Выбрать главу

— Если сказать еще точнее — это во многом зависит от вас, — добавила Миллер.

Тем временем, листая документ, я приметил пару фраз, выделенных жирным, при виде которых ощутил, как спокойствие меня покидает.

— «Разглашение военной тайны?» — переспросил я, чувствуя как от злости пальцы начинают сжимать папку плотнее, и поднял взгляд на следователей и прокуроров: — Вы это серьезно?

— Это эпизод «Т», — утвердительно кивнул Нильсен, ответив на вопросительный взгляд Мэдисона.

«Несмотря на наличие ряда обстоятельств, смягчающих вину подозреваемого…» — говорилось в документе. — «… нельзя отрицать общественную опасность озвученных им публичных призывов к совершению похожих преступлений. Эти призывы привели к тяжким последствиям — за период с 30 сентября по 30 октября более 20 человек, главным образом соратников обвиняемого из так называемого Независимого союза отставников — контрактников (НСОК), уже совершили аналогичные акции в рамках инициированной обвиняемым информационной кампании «Правда о войне». Продолжающееся неконтролируемое распространение секретной информации наносит огромный ущерб интересам глобальной безопасности…».

Факт того, что я вижу эти строки в этом документе, красноречиво свидетельствовал о полной маргинальности СБС, которая не стеснялась предъявлять мне обвинение в нарушении секретности несмотря на то, что сама же признает, что мои сведения помогли им в раскрытии ряда преступлений. Причин для радости здесь точно не было. И все-таки я не смог сдержать удовлетворенную ухмылку, когда прочитал фразу про более чем 20 человек из НСОК, последовавших моему примеру.

— Я смотрю, вас задело, что моё маленькое начинание набрало популярность, — заметил я.

Строго посмотрев на меня, Миллер покачала головой, и перешла в атаку.

— Я поражаюсь, с каким цинизмом ты кичишься тем, что запустил кампанию по преданию огласке государственных тайн, которым предписывалось, и не без важных на то причин, храниться под грифом «совершенно секретно» еще десятки лет. У тебя вообще нет чувства ответственности перед государством и обществом?

— Знаешь, Миллер? Можешь засунуть свои нотации себе в задницу! — без тени почтения к ее высокому прокурорскому статусу заметил я.

— Эй, я попрошу, — оживился Лоусон.

— В твоем понимании «ответственность» — это значит поспособствовать сокрытию в тайне военных преступлений?! — не обратив на него внимания, спросил я у Миллер, испепеляя ее взглядом.

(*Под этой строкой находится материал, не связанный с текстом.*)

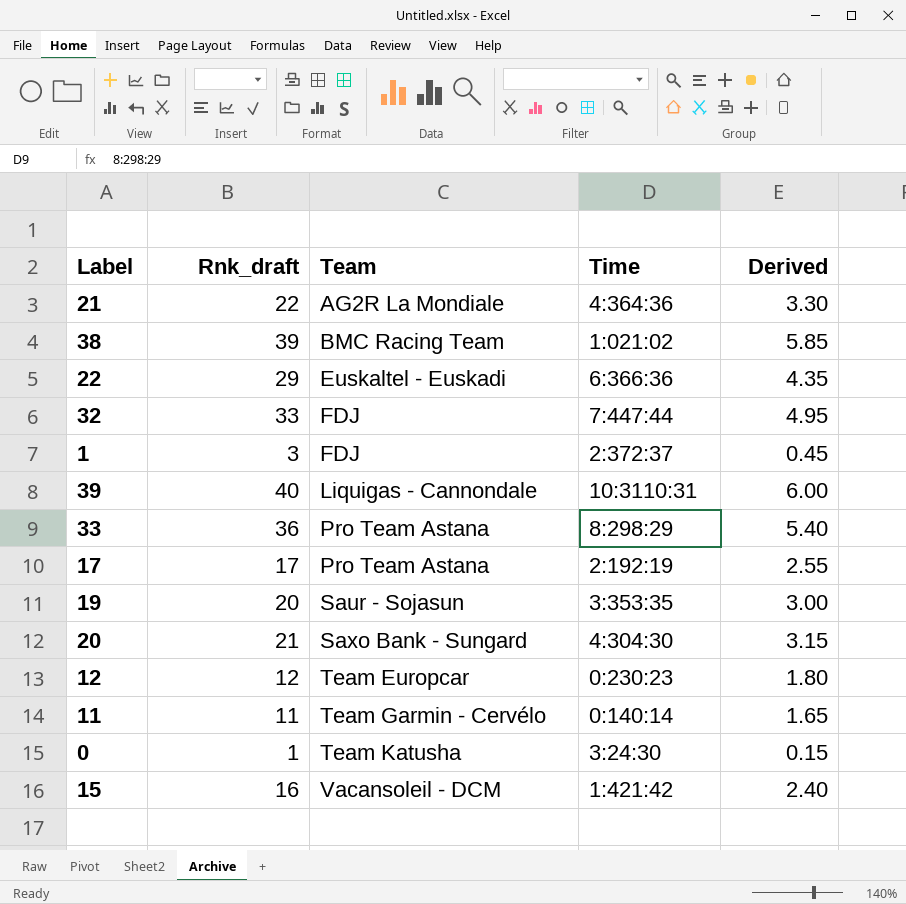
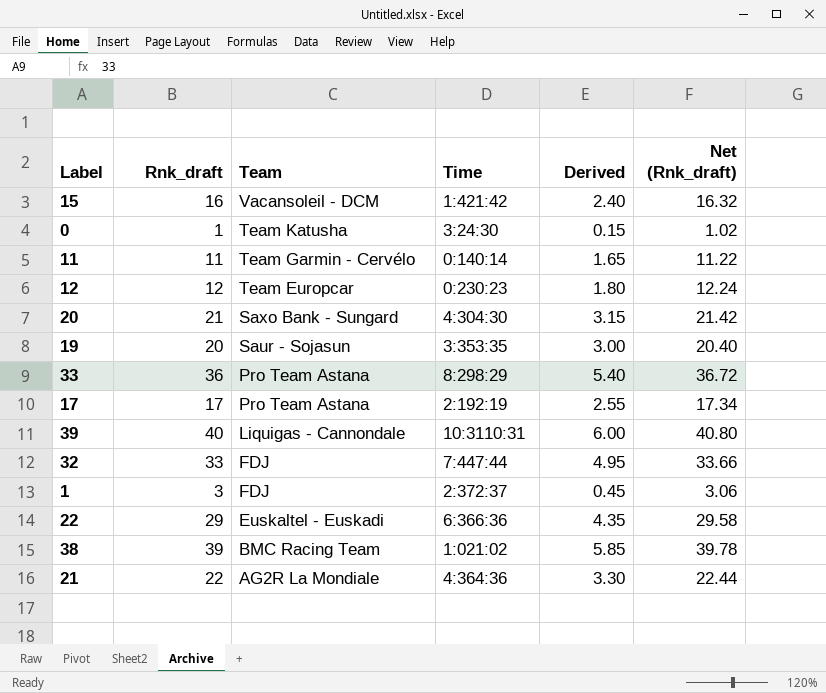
row order: Team ascending -> Team descending
column Net (Rnk_draft) | formula: none -> [Rnk_draft] * 1.02

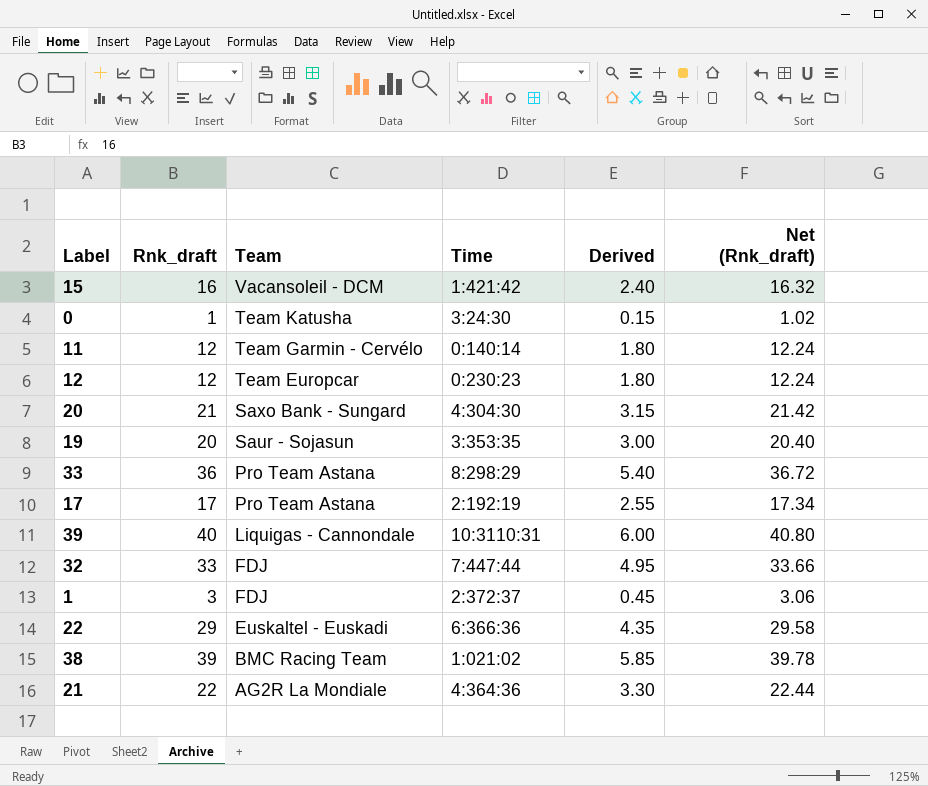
11 | Rnk_draft: 11 -> 12
11 | Derived: 1.65 -> 1.80
11 | Net (Rnk_draft): 11.22 -> 12.24

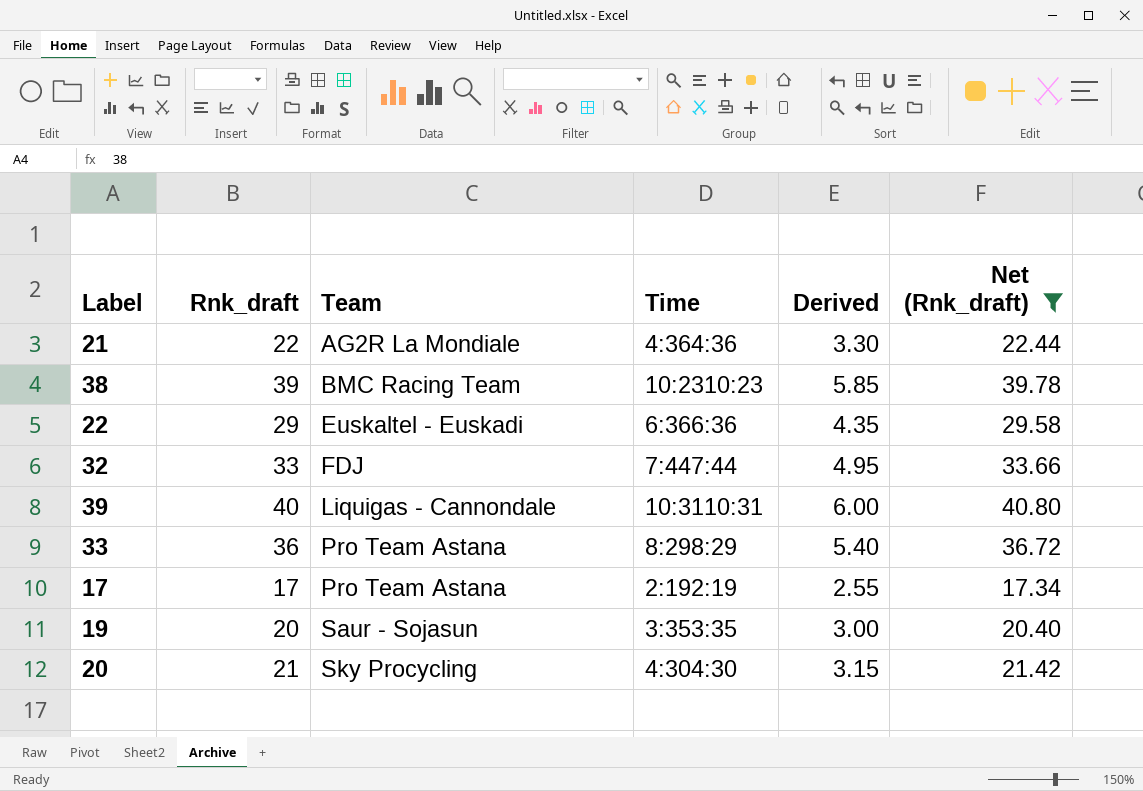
filter: none -> Net (Rnk_draft) >= 17.34
row order: Team descending -> Team ascending
38 | Time: 1:021:02 -> 10:2310:23
20 | Team: Saxo Bank - Sungard -> Sky Procycling

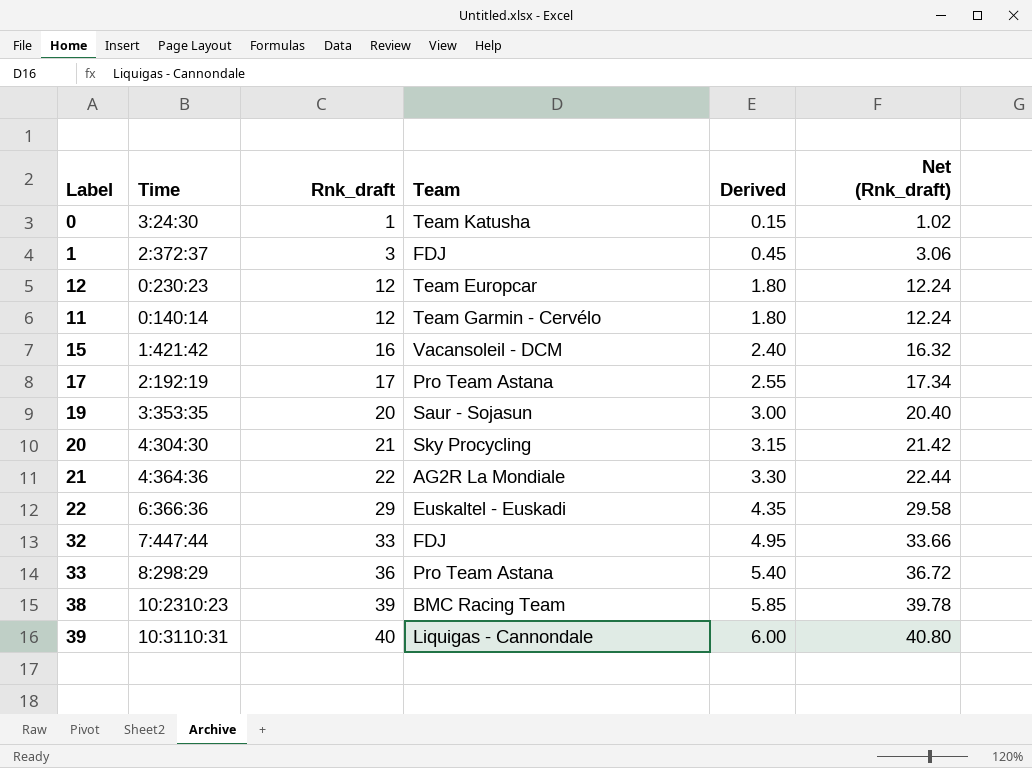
filter: Net (Rnk_draft) >= 17.34 -> none
row order: Team ascending -> Rnk_draft ascending
column Time | position: 4 -> 2

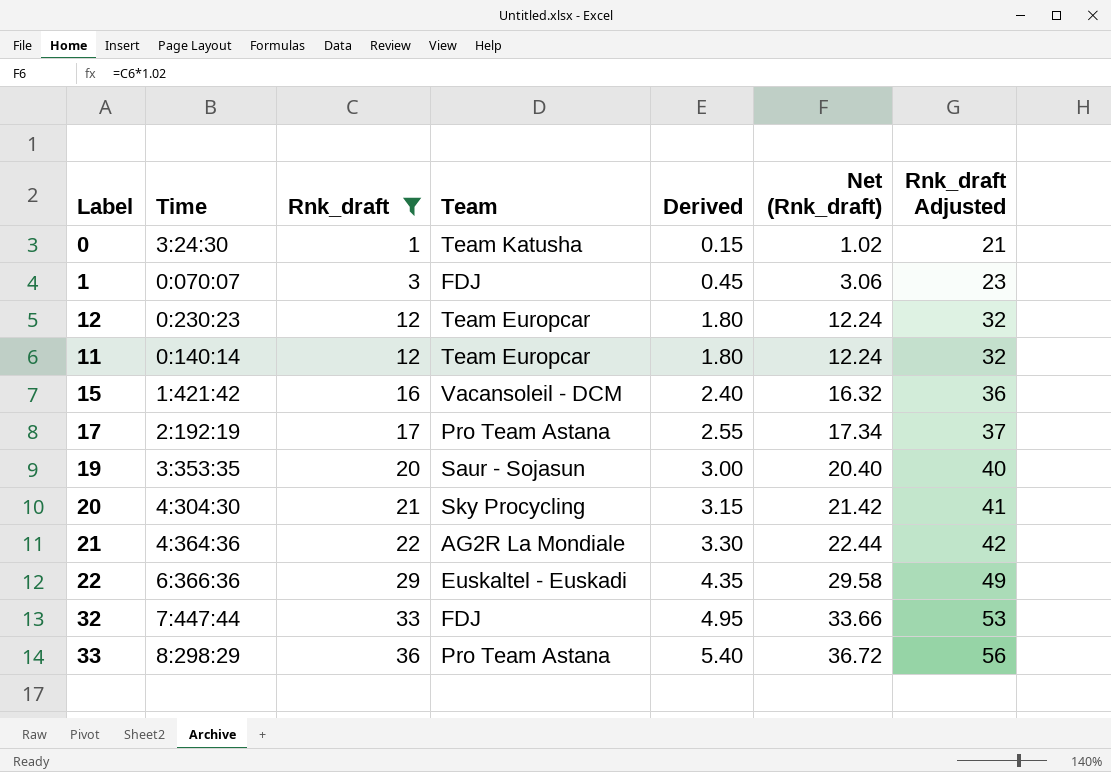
filter: none -> Rnk_draft <= 36
column Rnk_draft Adjusted | formula: none -> [Rnk_draft] + 20
1 | Time: 2:372:37 -> 0:070:07
11 | Team: Team Garmin - Cervélo -> Team Europcar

— А ты пробовал просто сообщать об этом в компетентные органы, а не кричать в телестудии?

— Ко мне уже являлись из «компетентных органов». Ваши кореша Штагер и Майлс, которые, как вы теперь тут втираете, «действовали правильно и добросовестно». Они велели мне молчать, и пригрозили, что иначе запихнут в психушку! — все больше распаляясь, заявил я.

— Господа, дамы! — с большим трудом вклинился в перепалку Лоусон. — Прошу вас, давайте не будем надолго застревать на этом эпизоде. Я не вижу причин скрывать от подозреваемого, что в рамках сделки со стороной обвинения, которую мы намерены предложить, я готов отказаться от обвинения по данному эпизоду. При условии, конечно, что подозреваемый публично отзовет свой призыв, призовет своих последователей прекратить эту акцию и уважать свои обязательства по хранению государственной тайны.

Миллер недовольно поморщилась, как будто раздраженная на своего босса за то, что он не ко времени раскрыл карты. Что до меня, то при словах Лоусона об отзыве моего призыва, сказанных таким будничным тоном, словно это давно решённый вопрос, и у него нет ни малейших сомнений, что я сделаю то, что он хочет, я начал закипать. Но усилием воли заставил себя пока еще остыть. Внимательно посмотрев на Лоусона, я прямо спросил:

— Итак, о какой сделке речь?

Вместо него начала говорить Миллер:

— Речь идет о предъявлении вам обвинений исключительно по эпизодам «А» и «Е» — событиям в Центральной Африке и Центральной Европе. По остальным эпизодам, включая эпизод «Т», при выполнении, конечно, условия, о котором мы только что упомянули, никакие обвинения не будут предъявлены.